Check each line of the entries below for the string "Molina"; copy every line where it appears.
◇ ◇ ◇ ◇
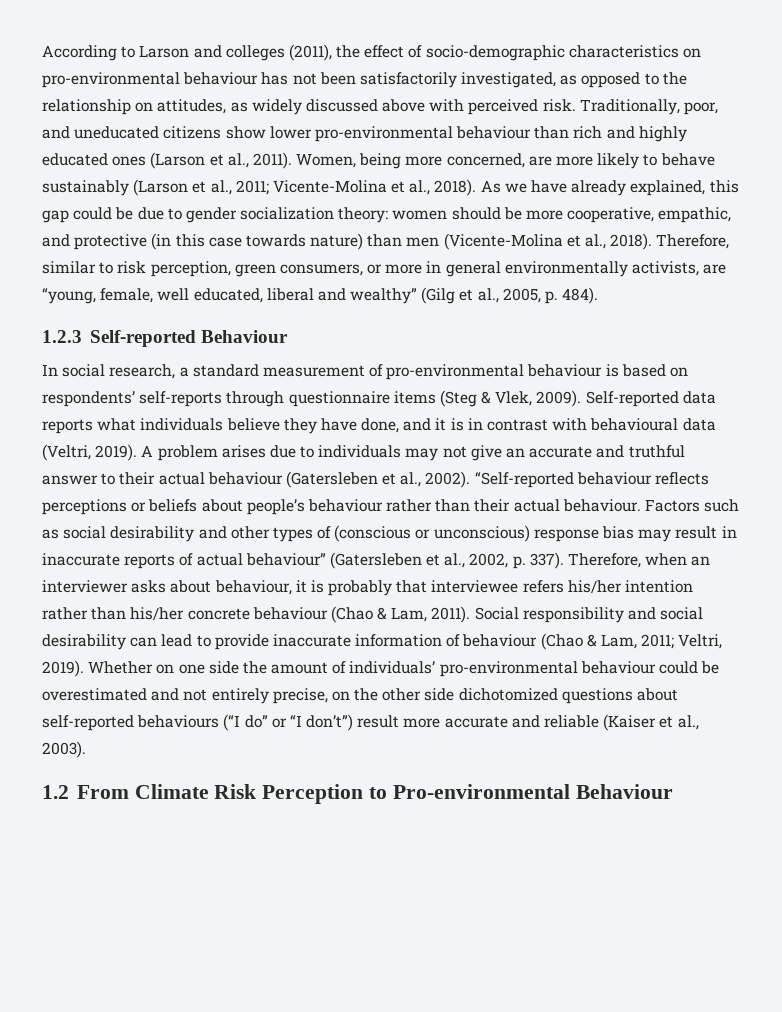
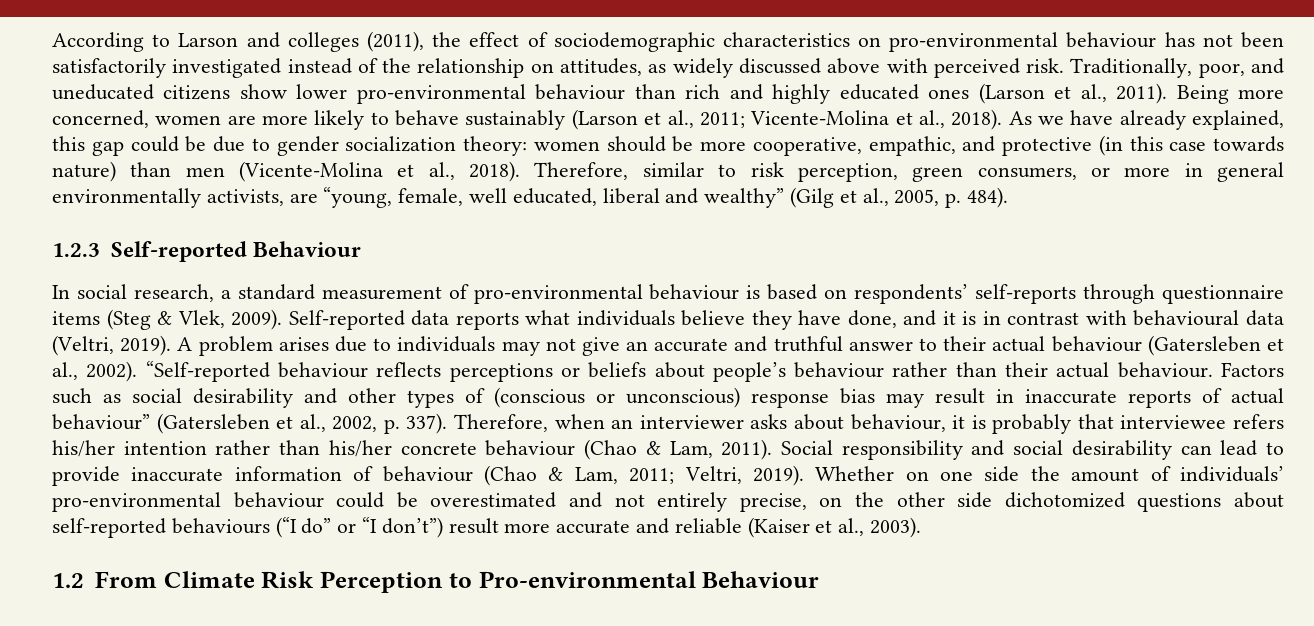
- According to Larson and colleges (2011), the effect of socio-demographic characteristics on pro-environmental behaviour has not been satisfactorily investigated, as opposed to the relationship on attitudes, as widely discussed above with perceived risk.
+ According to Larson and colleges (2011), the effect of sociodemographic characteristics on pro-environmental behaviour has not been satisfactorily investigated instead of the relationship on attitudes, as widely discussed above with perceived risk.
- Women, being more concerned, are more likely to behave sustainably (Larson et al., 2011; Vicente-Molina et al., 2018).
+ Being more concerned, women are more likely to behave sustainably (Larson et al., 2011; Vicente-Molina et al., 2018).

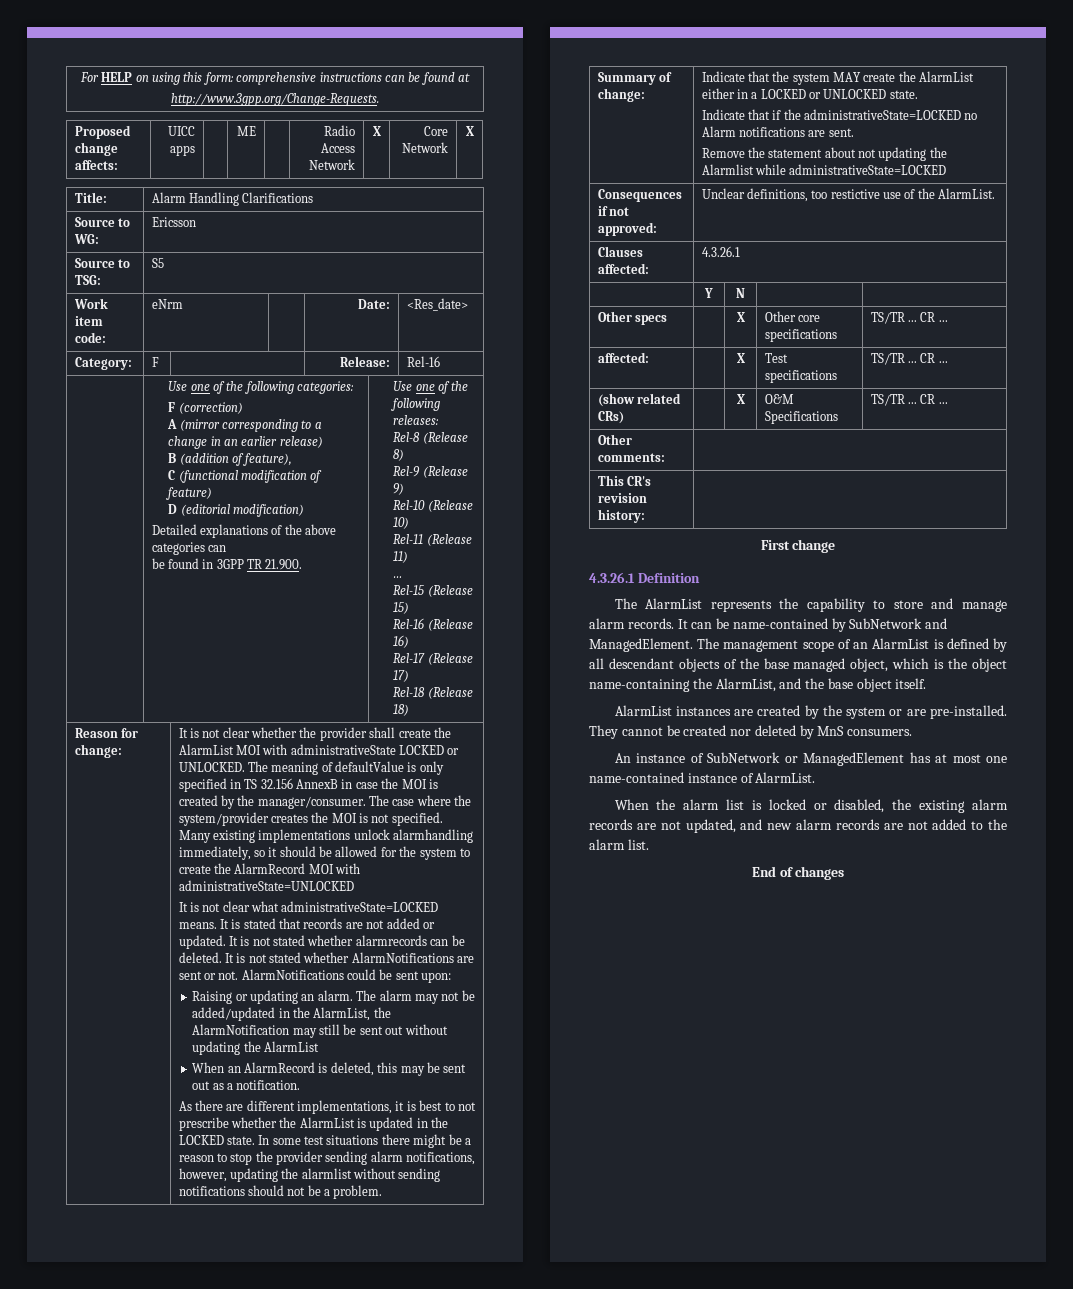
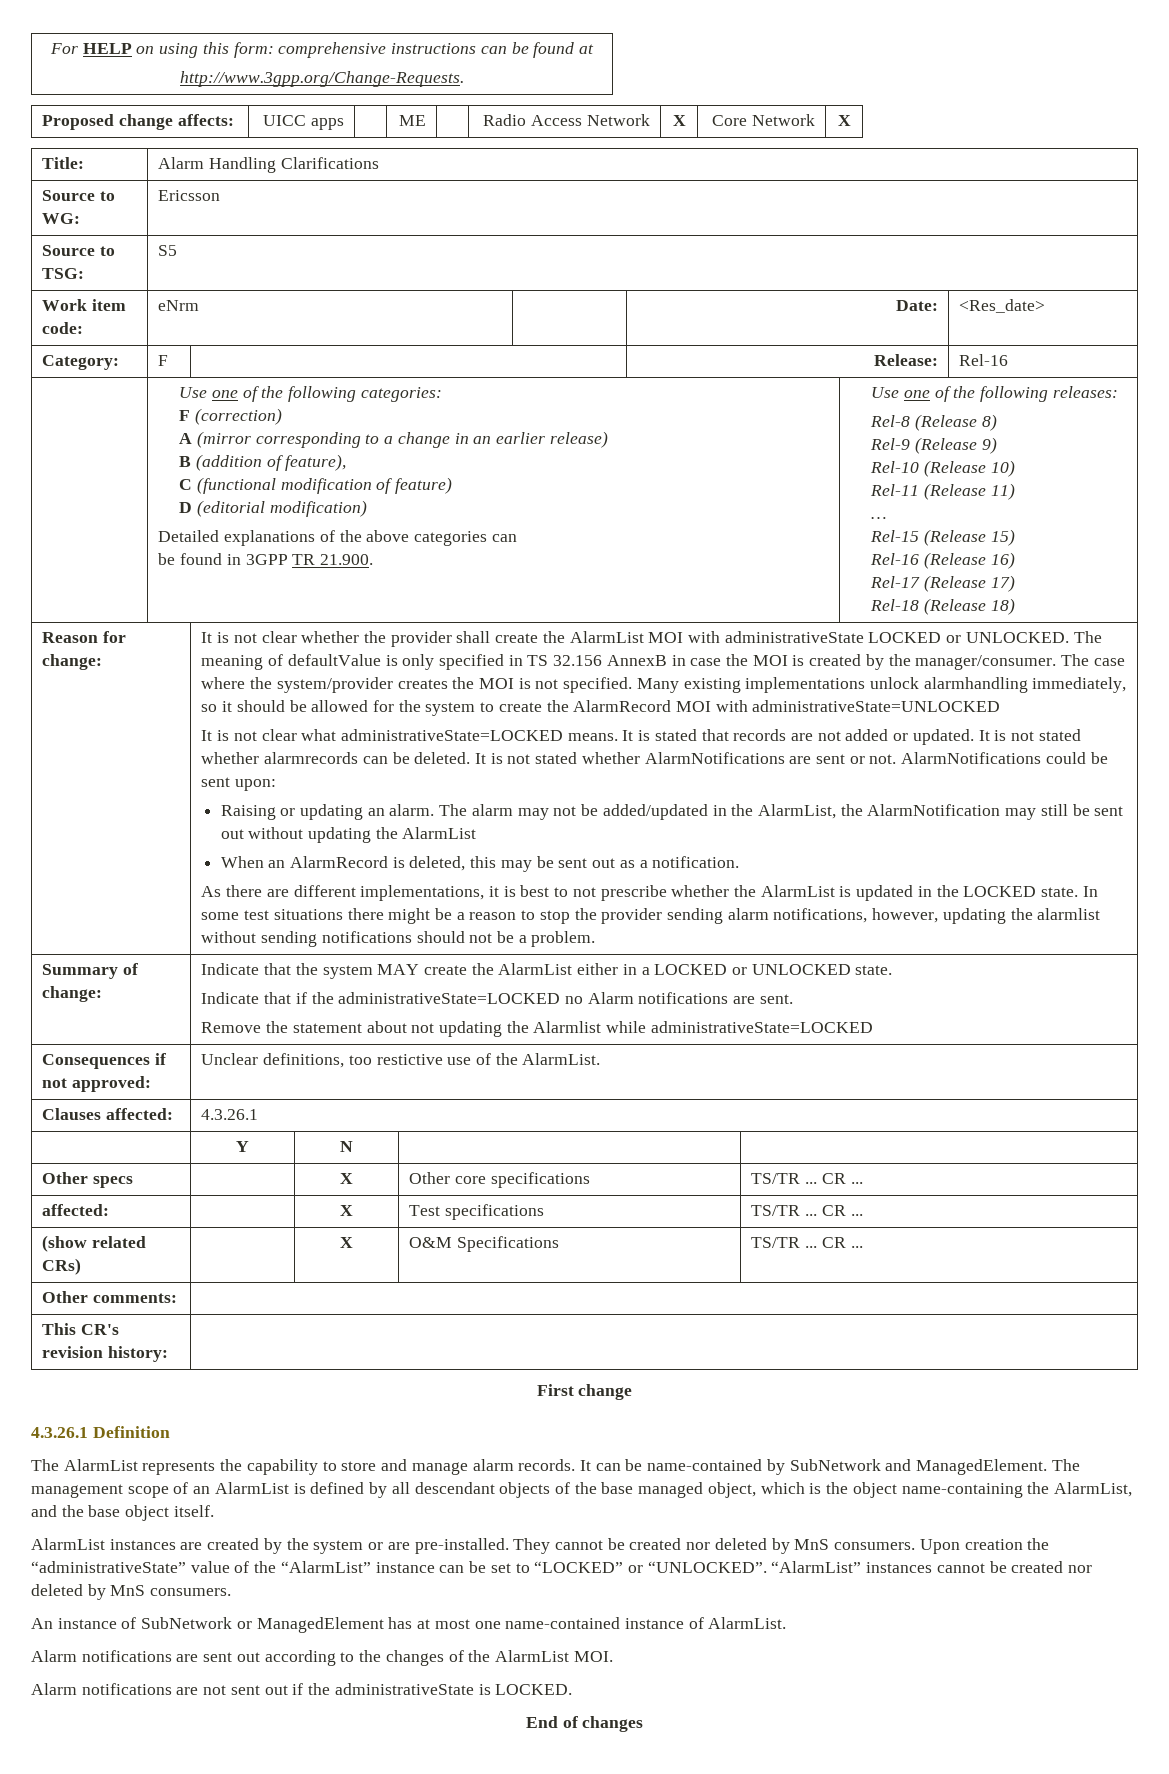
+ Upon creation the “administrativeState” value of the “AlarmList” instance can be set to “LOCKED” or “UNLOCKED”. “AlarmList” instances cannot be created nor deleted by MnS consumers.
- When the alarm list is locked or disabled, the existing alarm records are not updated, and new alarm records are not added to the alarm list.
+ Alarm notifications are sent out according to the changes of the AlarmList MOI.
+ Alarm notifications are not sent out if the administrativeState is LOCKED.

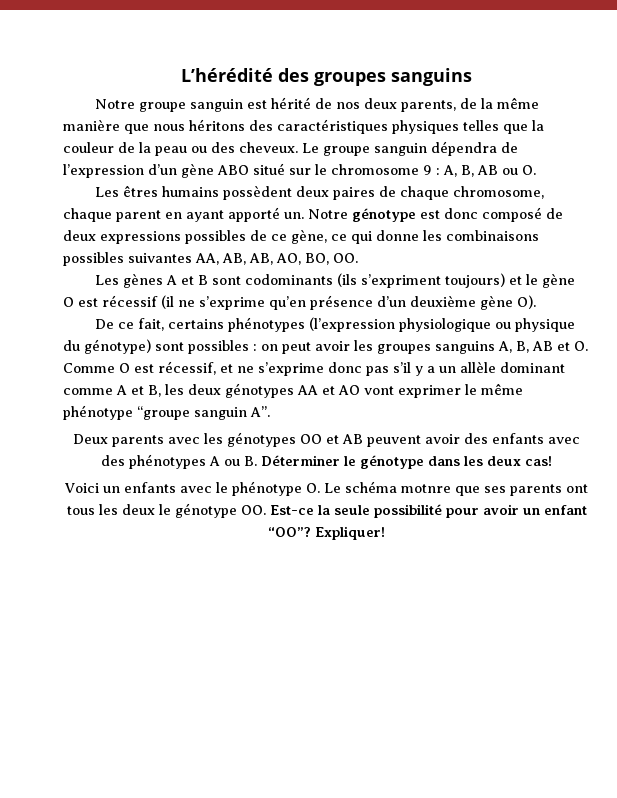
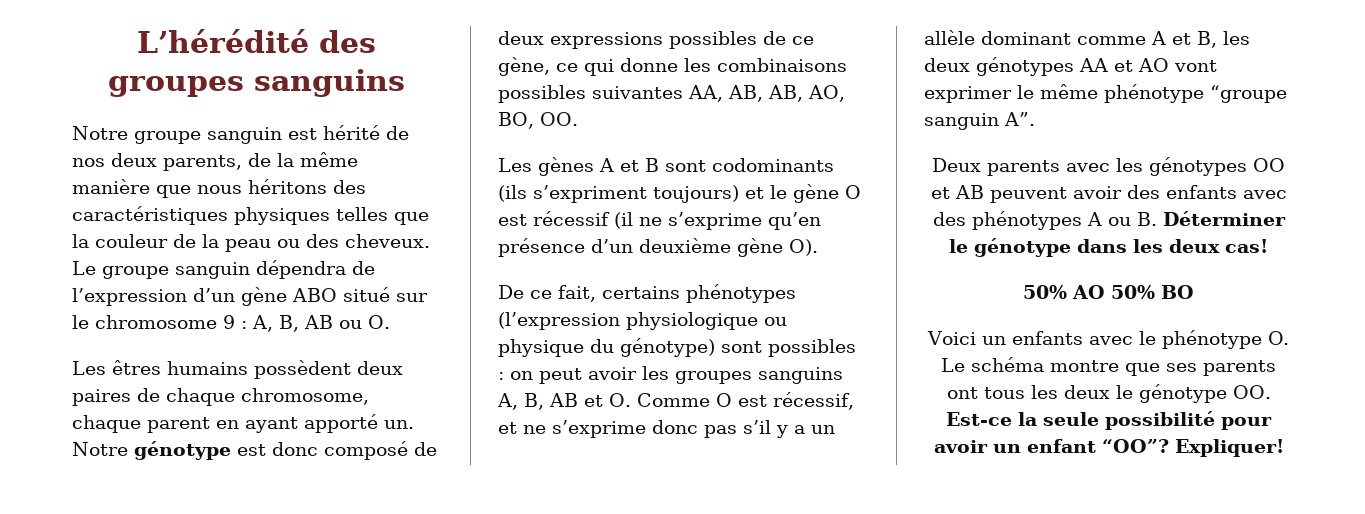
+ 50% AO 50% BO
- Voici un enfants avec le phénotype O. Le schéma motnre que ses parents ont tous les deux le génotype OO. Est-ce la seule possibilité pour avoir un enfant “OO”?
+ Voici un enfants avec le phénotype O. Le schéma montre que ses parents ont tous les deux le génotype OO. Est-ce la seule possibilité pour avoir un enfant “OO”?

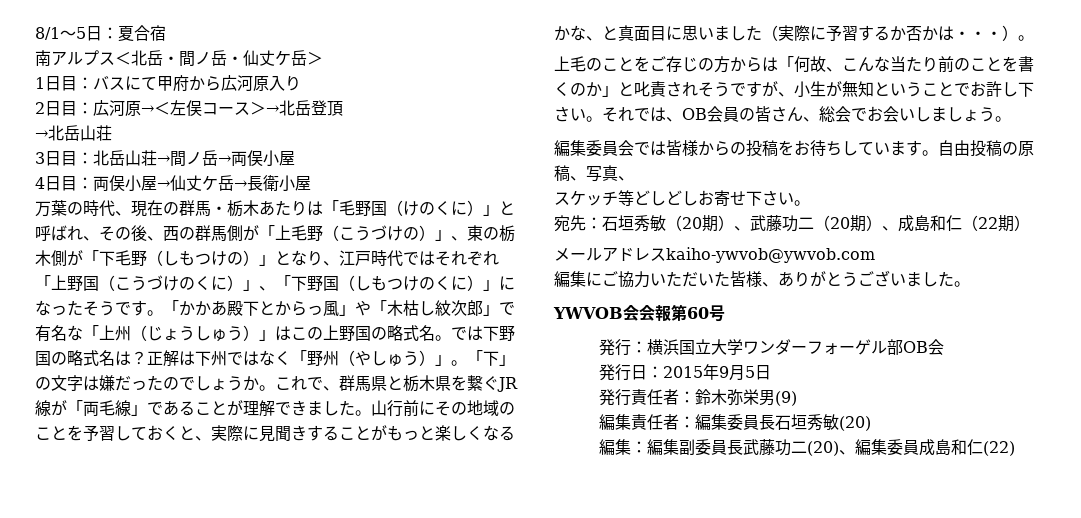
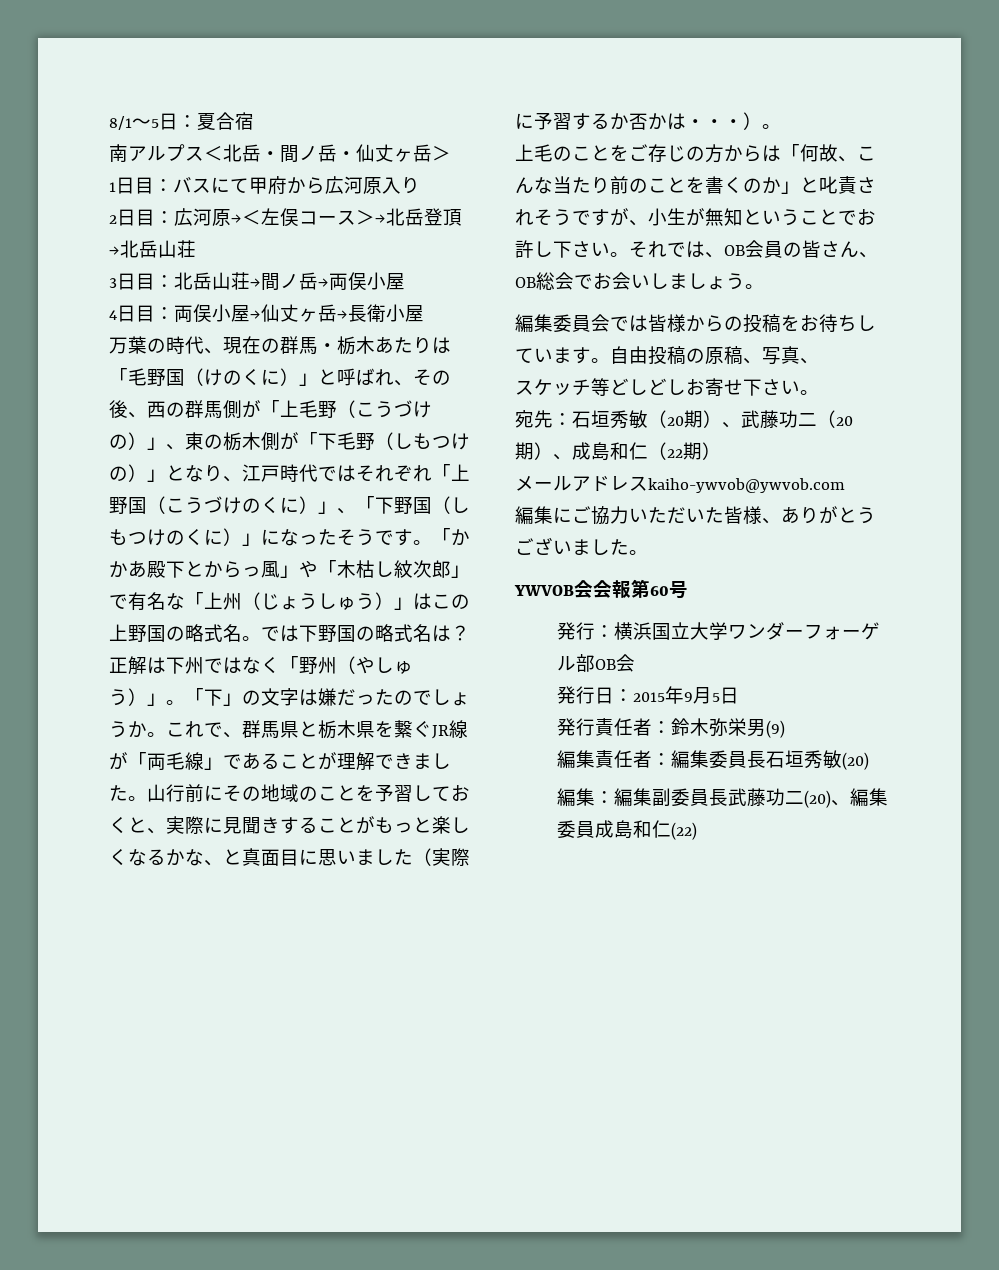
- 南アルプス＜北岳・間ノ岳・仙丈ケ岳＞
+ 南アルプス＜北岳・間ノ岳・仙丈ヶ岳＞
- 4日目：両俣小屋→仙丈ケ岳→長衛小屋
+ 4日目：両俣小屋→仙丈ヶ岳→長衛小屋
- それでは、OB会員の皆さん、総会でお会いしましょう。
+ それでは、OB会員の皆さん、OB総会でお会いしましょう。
◇ ◇ ◇ ◇
### RESPONSE AREA:
- Women, being more concerned, are more likely to behave sustainably (Larson et al., 2011; Vicente-Molina et al., 2018).
+ Being more concerned, women are more likely to behave sustainably (Larson et al., 2011; Vicente-Molina et al., 2018).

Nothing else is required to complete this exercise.